WHAT IS REQUIRED → The answer must be an exact copy of every entry, with no pictures in it.

DATA SECTION →
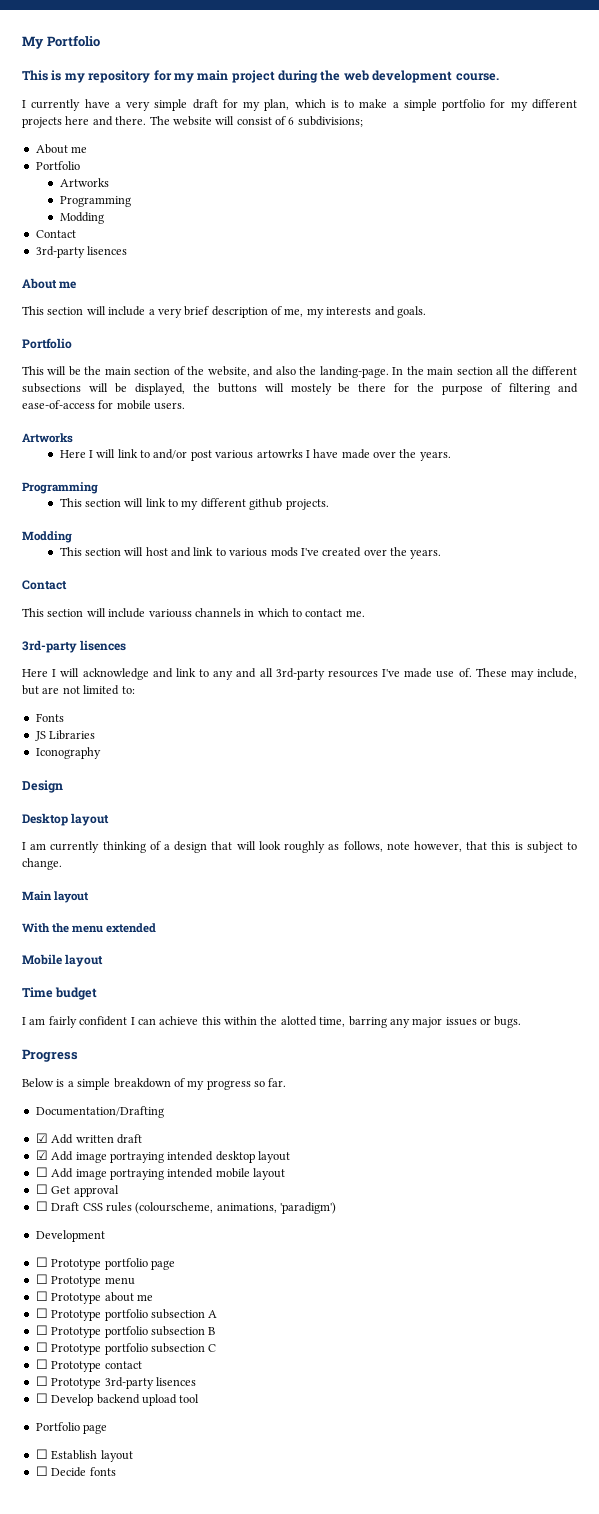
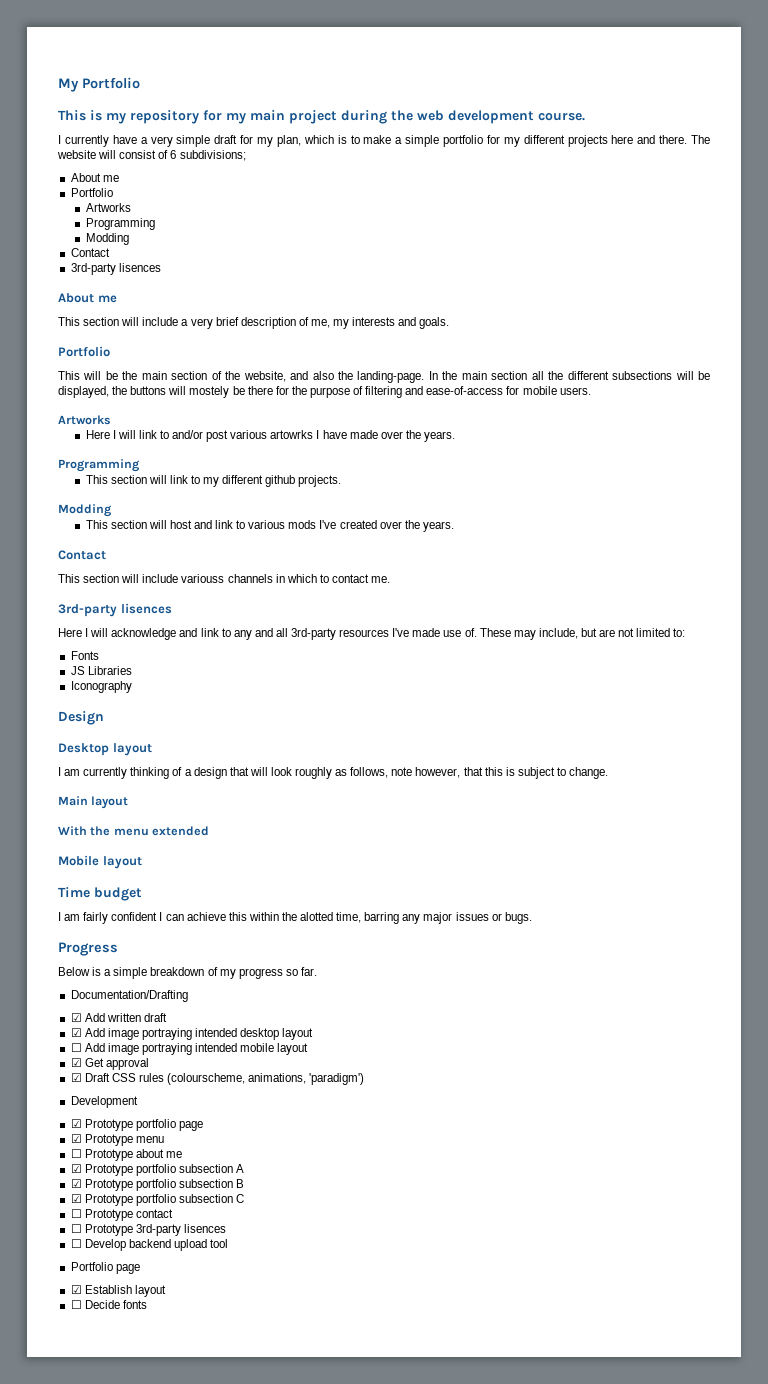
[35,1184,48,1194] ☐ -> [70,1058,82,1067] ☑
[35,1201,48,1211] ☐ -> [70,1073,82,1082] ☑
[35,1257,48,1267] ☐ -> [70,1119,82,1128] ☑
[35,1274,48,1284] ☐ -> [70,1134,82,1143] ☑
[35,1308,48,1318] ☐ -> [70,1164,82,1173] ☑
[35,1325,48,1335] ☐ -> [70,1179,82,1188] ☑
[35,1342,48,1352] ☐ -> [70,1194,82,1203] ☑
[35,1449,48,1459] ☐ -> [70,1285,82,1294] ☑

SOLUTION →
[35,1184,48,1194] ☐ -> [70,1058,82,1067] ☑
[35,1201,48,1211] ☐ -> [70,1073,82,1082] ☑
[35,1257,48,1267] ☐ -> [70,1119,82,1128] ☑
[35,1274,48,1284] ☐ -> [70,1134,82,1143] ☑
[35,1308,48,1318] ☐ -> [70,1164,82,1173] ☑
[35,1325,48,1335] ☐ -> [70,1179,82,1188] ☑
[35,1342,48,1352] ☐ -> [70,1194,82,1203] ☑
[35,1449,48,1459] ☐ -> [70,1285,82,1294] ☑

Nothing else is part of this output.